There doesn't seem to be any way to turn off the L2 cache, but we can disable the L1 cache by passing -Xptxas -dlcm=cg to nvcc. With that, there's an enormous difference on option 2:

Option 1: 0.097117766
Option 2: 2.815642568
Option 3: 0.086821925

I would guess that the L1 cache doesn't really matter too much for options 1 and 2 because a warp ends up consuming an entire cache line at once, avoiding the need to ever go back to cache.
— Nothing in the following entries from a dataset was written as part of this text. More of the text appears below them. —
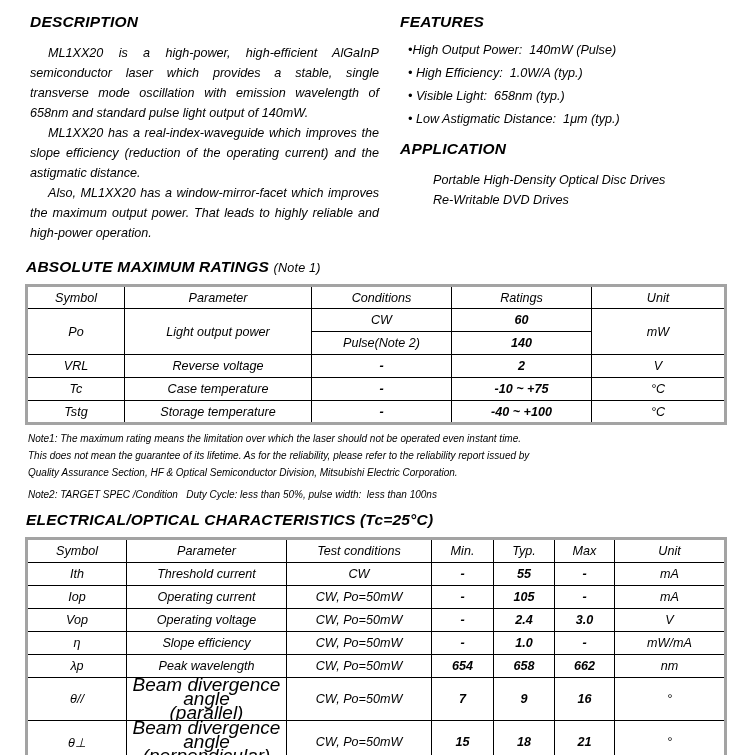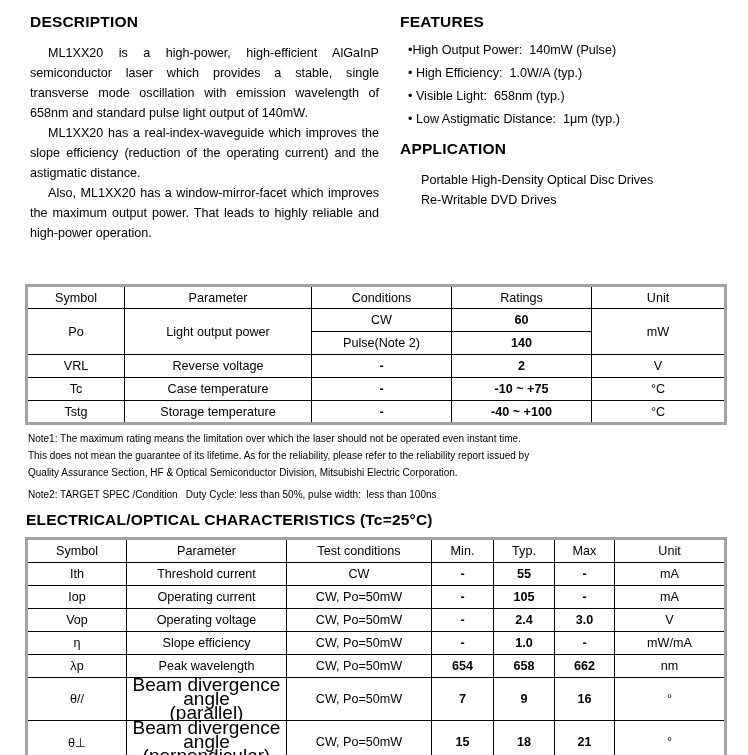--- a/index.html
+++ b/index.html
@@ -9,7 +9,7 @@
     font-family:"Liberation Sans", sans-serif;
     color:#000;
   }
-  .page { position:relative; width:748px; height:755px; background:#fff; overflow:hidden; }
+  .page { position:relative; width:748px; height:755px; background:#fff; overflow:hidden;font-style:italic; }
 
   .sec-title { font-size:15.5px; font-weight:bold; letter-spacing:0.2px; }
 

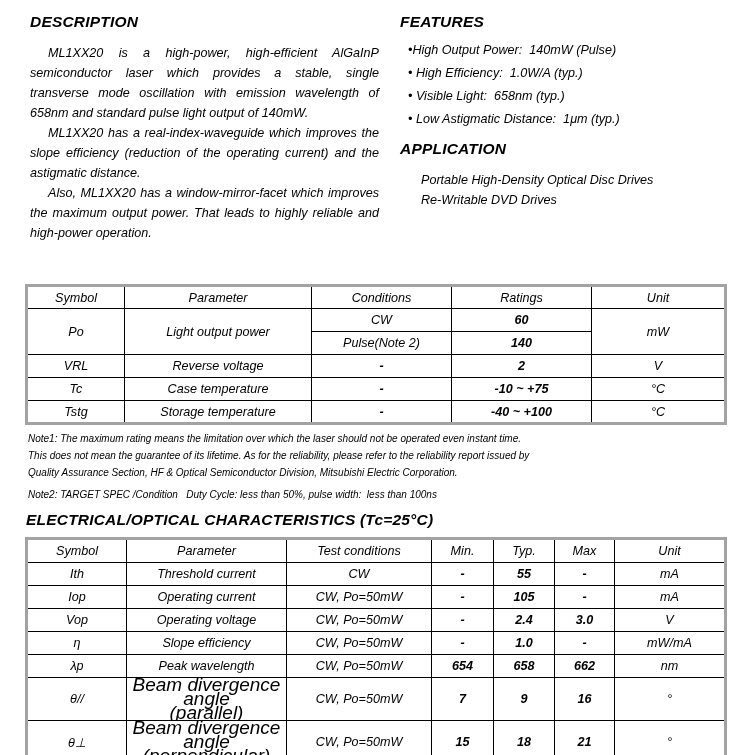--- a/index.html
+++ b/index.html
@@ -29,7 +29,7 @@
     margin:0 0 10px 8px; white-space:pre-wrap;
   }
   .app-title { margin-top:14px; }
-  .app-line { font-size:12.6px; line-height:19.5px; margin-left:21px; margin-top:0; }
+  .app-line { font-size:12.6px; line-height:19.5px; margin-left:33px; margin-top:0; }
   .app-block { margin-top:6px; }
 
   

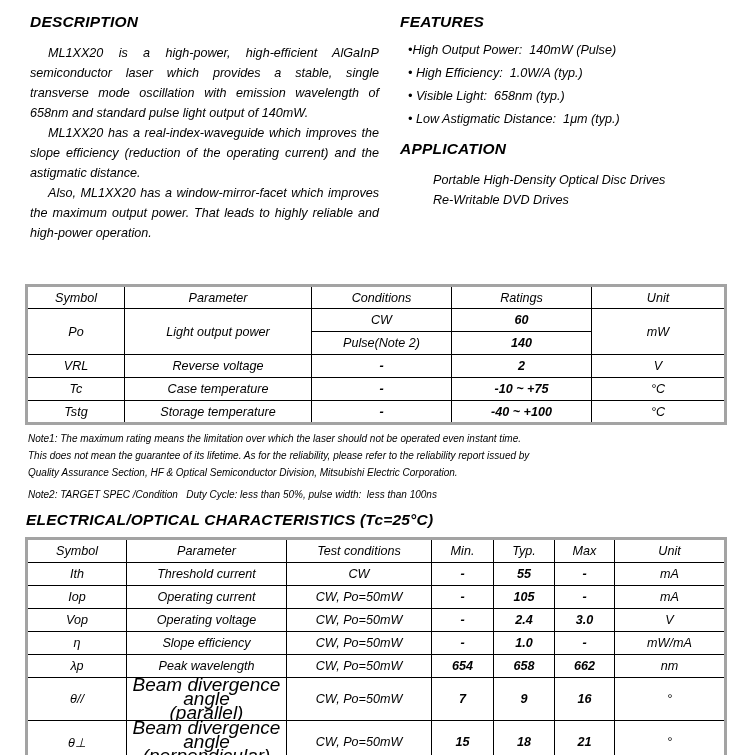--- a/index.html
+++ b/index.html
@@ -87,6 +87,10 @@
     </div>
   </div>
 
+  <div class="sec-title abs-head">
+    <span>ABSOLUTE MAXIMUM RATINGS</span>
+    <span class="note">(Note 1)</span>
+  </div>
 
   <table class="tbl t1">
     <colgroup>

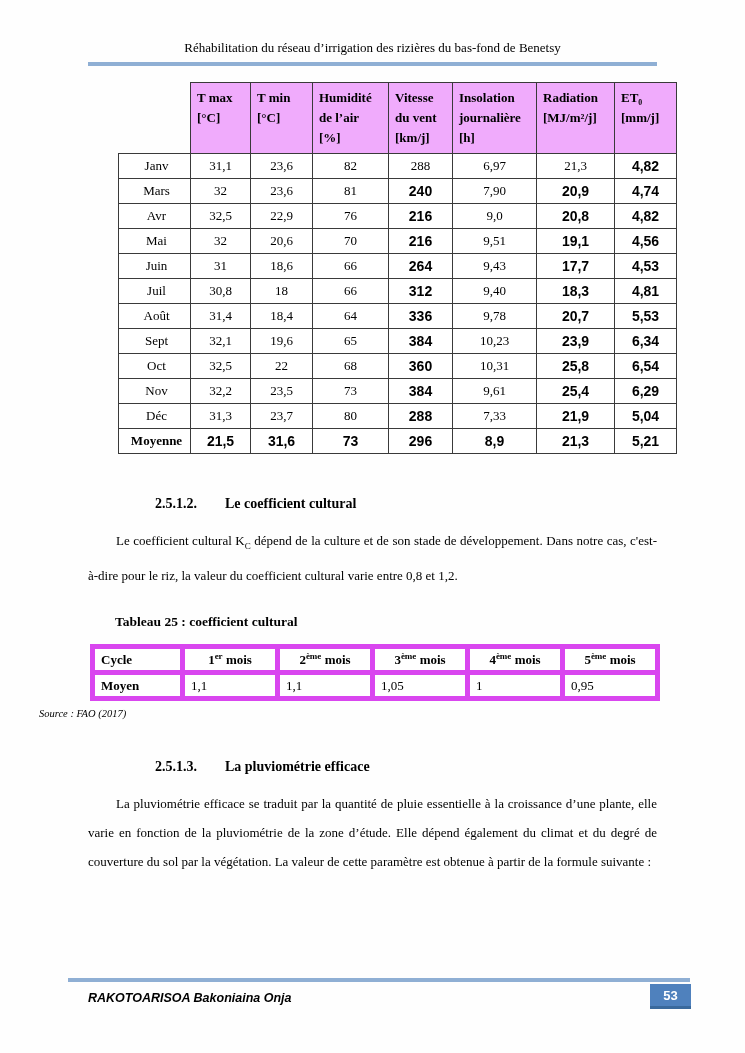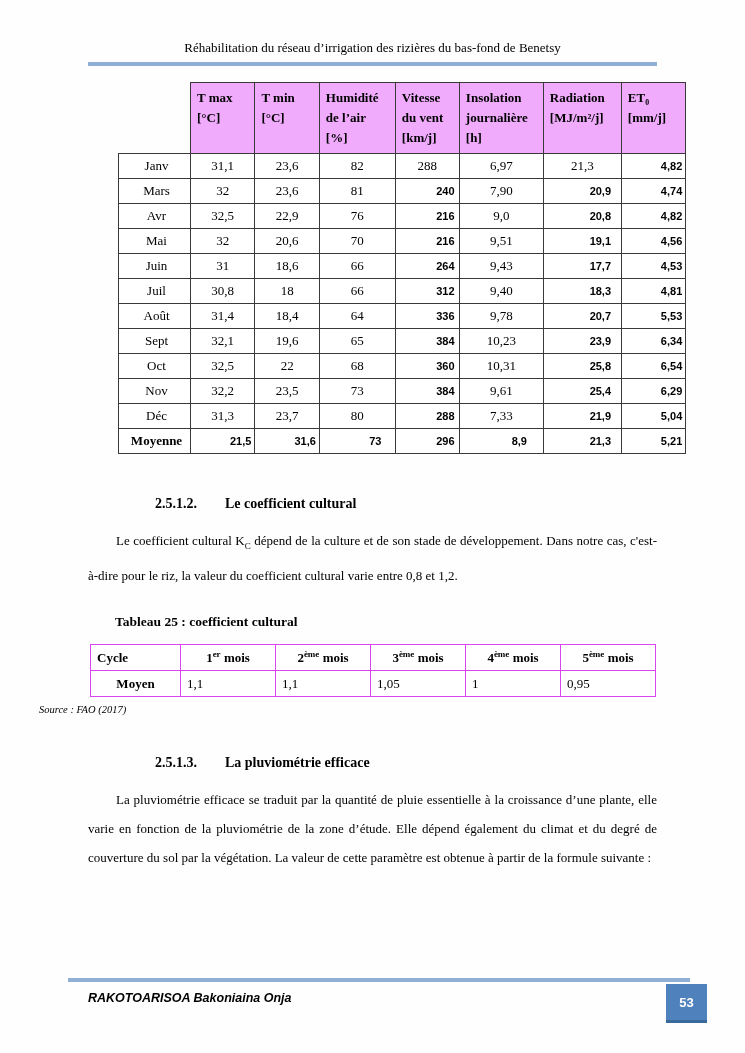--- a/index.html
+++ b/index.html
@@ -81,8 +81,7 @@
   #table24 td.bcell {
     font-family:"Liberation Sans", sans-serif;
     font-weight:bold;
-    font-size:11px;
-    padding-left:39px;
+    font-size:14px;
   }
   
   #table25 {

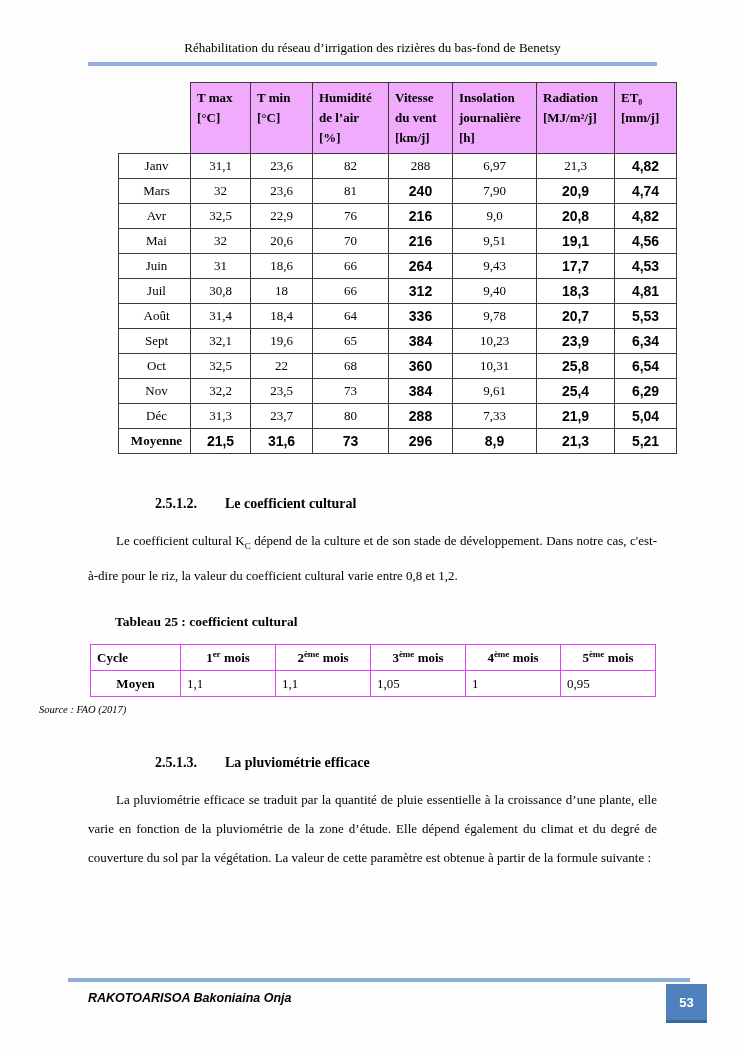--- a/index.html
+++ b/index.html
@@ -89,7 +89,7 @@
     border-collapse:collapse;
   }
   #table25 th, #table25 td {
-    border:1px solid #d946ef;
+    border:5px solid #d946ef;
     height:26px;
     font-size:13px;
     padding:2px 6px;

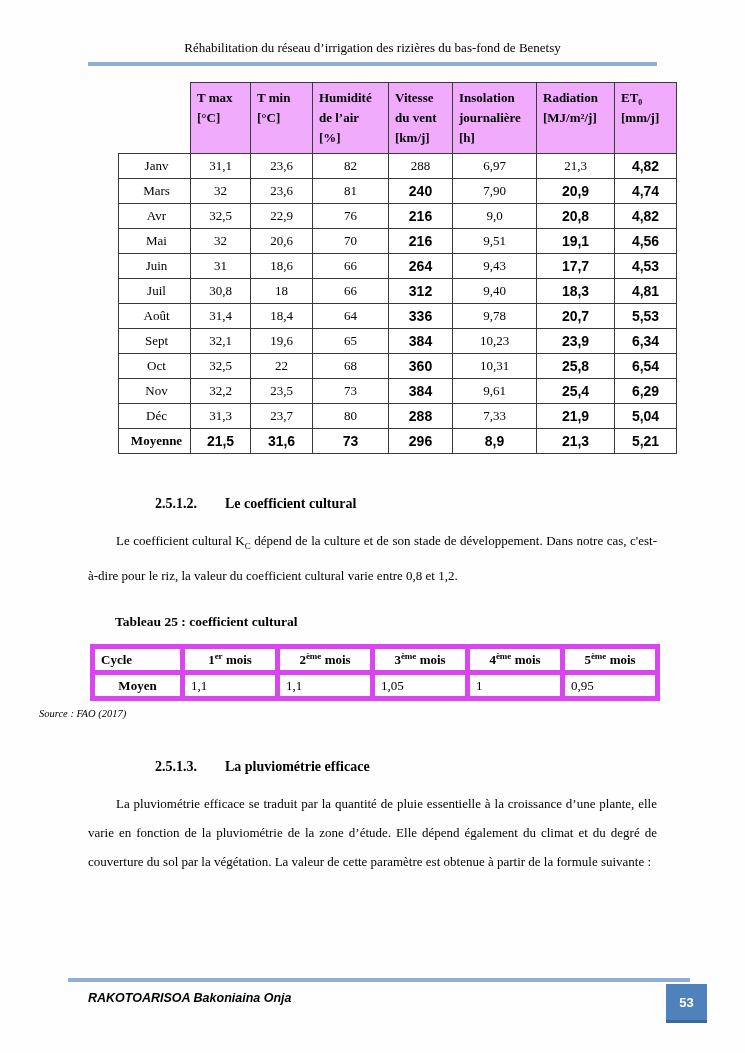--- a/index.html
+++ b/index.html
@@ -98,7 +98,7 @@
   #table25 th { font-weight:bold; text-align:center; }
   #table25 th.cycle { text-align:left; }
   #table25 td { text-align:left; }
-  #table25 td.rowlabel25 { text-align:center; font-weight:bold; }
+  #table25 td.rowlabel25 { text-align:left; font-weight:bold; }
   #table25 sup { font-size:9px; }
   .source {
     margin:7px 0 0 39px;

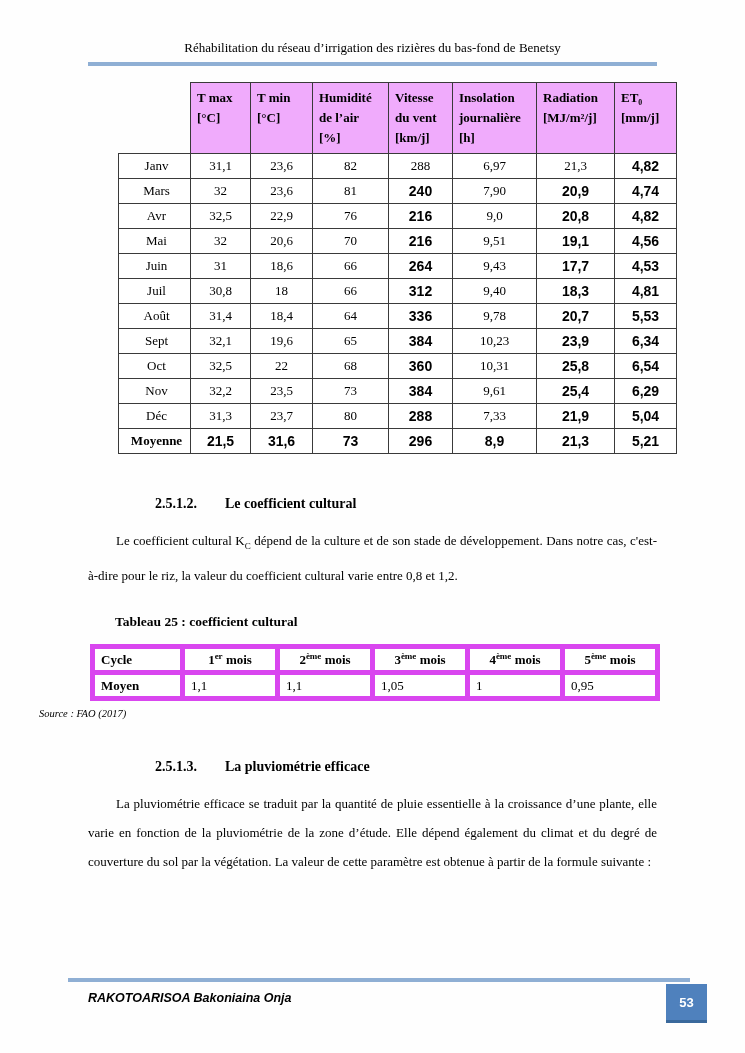--- a/index.html
+++ b/index.html
@@ -127,8 +127,8 @@
   }
   .page-badge {
     position:absolute;
-    left:666px; top:6px;
-    width:41px; height:39px;
+    left:650px; top:6px;
+    width:41px; height:25px;
     background:#4f81bd;
     border-bottom:3px solid #3a699c;
     color:#fff;

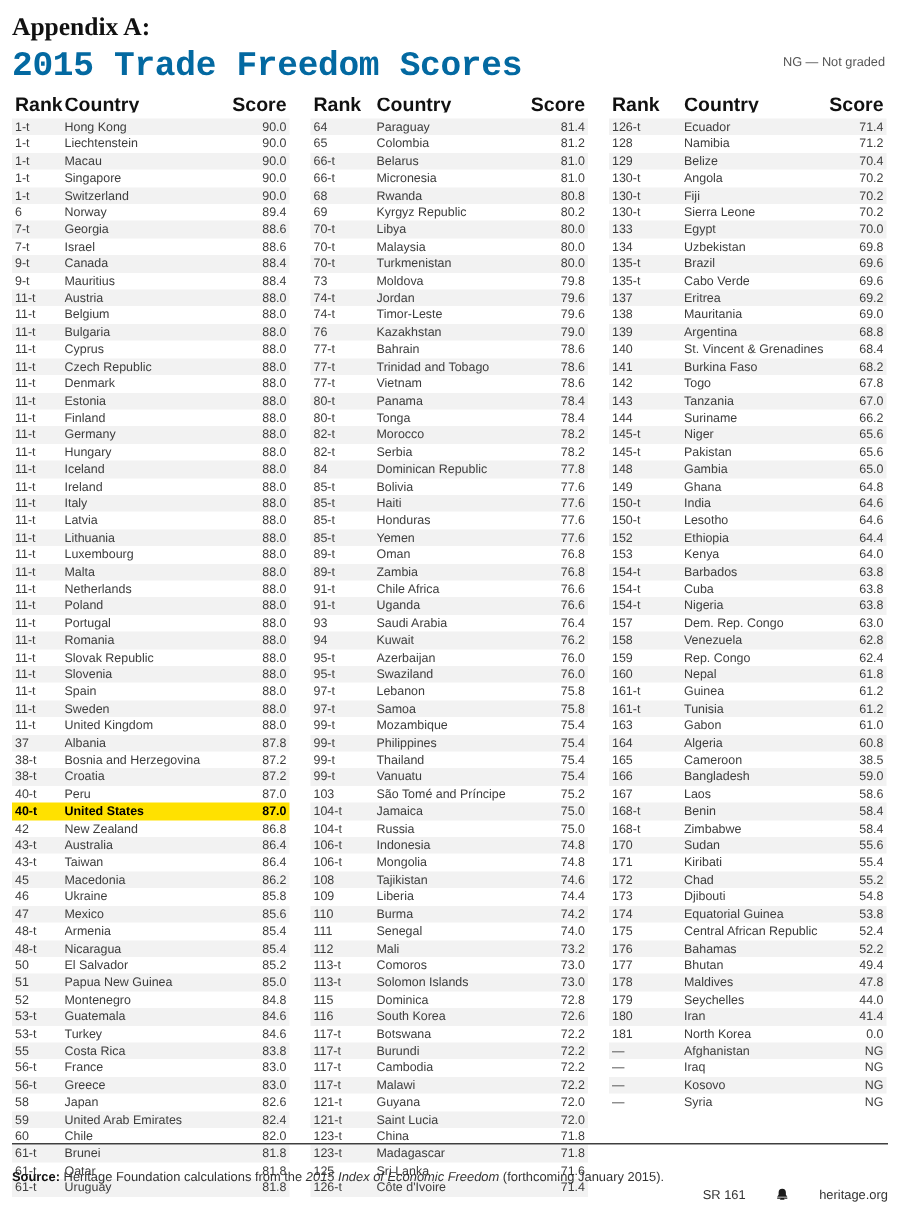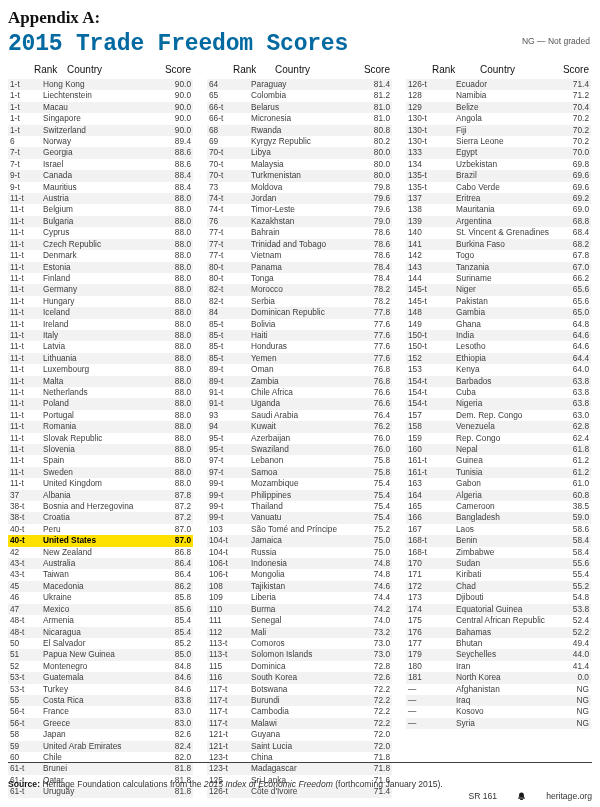--- a/index.html
+++ b/index.html
@@ -21,8 +21,8 @@
   }
   .tablewrap{display:flex;gap:14px;margin-top:6px;}
   .tcol{width:185px;flex:0 0 185px;}
-  .thead{display:flex;font-weight:normal;color:#111;font-size:10px;
-    padding:2px 2px 4px 2px;line-height:10px;margin-left:24px;}
+  .thead{display:flex;font-weight:bold;color:#111;font-size:13px;
+    padding:2px 2px 4px 2px;line-height:10px;}
   .row{display:flex;line-height:11.4px;font-size:8.3px;padding:0 2px;}
   .rank{flex:0 0 auto;}
   .tcol:nth-child(1) .rank{width:33px;}

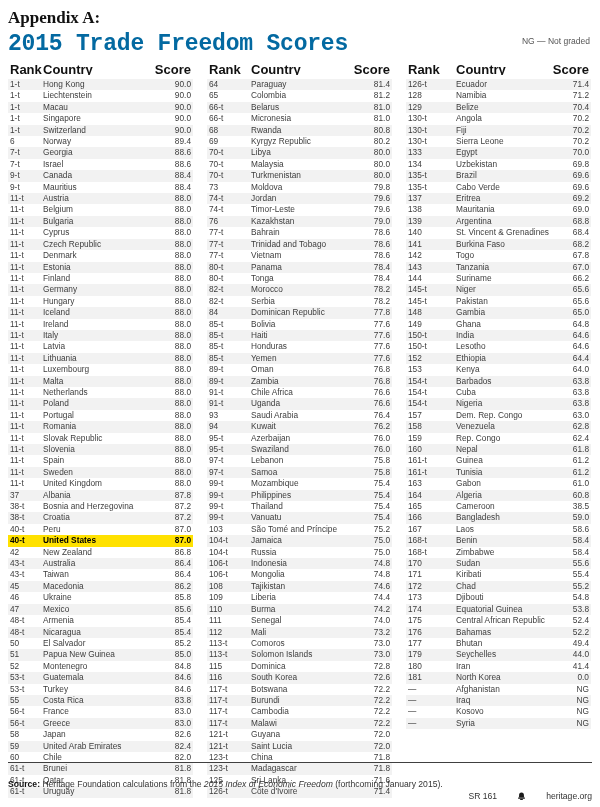--- a/index.html
+++ b/index.html
@@ -962,6 +962,11 @@
             <span class="score">49.4</span>
           </div>
           <div class="row">
+            <span class="rank">178</span>
+            <span class="country">Maldives</span>
+            <span class="score">47.8</span>
+          </div>
+          <div class="row">
             <span class="rank">179</span>
             <span class="country">Seychelles</span>
             <span class="score">44.0</span>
On the GTX 680, we see roughly the same performance characteristics:

Option 1: 0.073917068
Option 2: 0.927370628
Option 3: 0.072028765

and without the L1 cache:

Option 1: 0.078198984
Option 2: 2.064859373
Option 3: 0.072251701

So it looks like option 2 is a terrible idea, and option 3 copies give you a ~7-8% performance boost on this kind of operation.

Code available here

kayvonf

Amazing job @sfackler. I am surprised that disabling L1 does not impact option 1 more because there is 3x reuse in the program. What happens if you add a bit more reuse with a 5-wide convolution window (-2,-1, 0, 1, 2)?

sfackler

A 5-wide window bumps the runtimes up to:

Option 1: 0.143365269
Option 2: 1.274452689
Option 3: 0.088349569

with L1 and

Option 1: 0.133055357
Option 2: 2.858435744
Option 3: 0.088058527

without.

A 7-wide window takes:

Option 1: 0.168962534
Option 2: 1.296426201
Option 3: 0.091151181

with L1 and

Option 1: 0.166247257
Option 2: 2.901670890
Option 3: 0.091110048

without.

I updated the code with a WINDOW #define.

kayvonf

Interesting. I cannot explain the lack of sensitivity to enabling/disabling the L1 cache. Perhaps someone from NVIDIA can help.

aakashr

Shouldn't the call to cudaMalloc(&devInput;, N) be cudaMalloc(&devInput;, sizeof(float) * N)?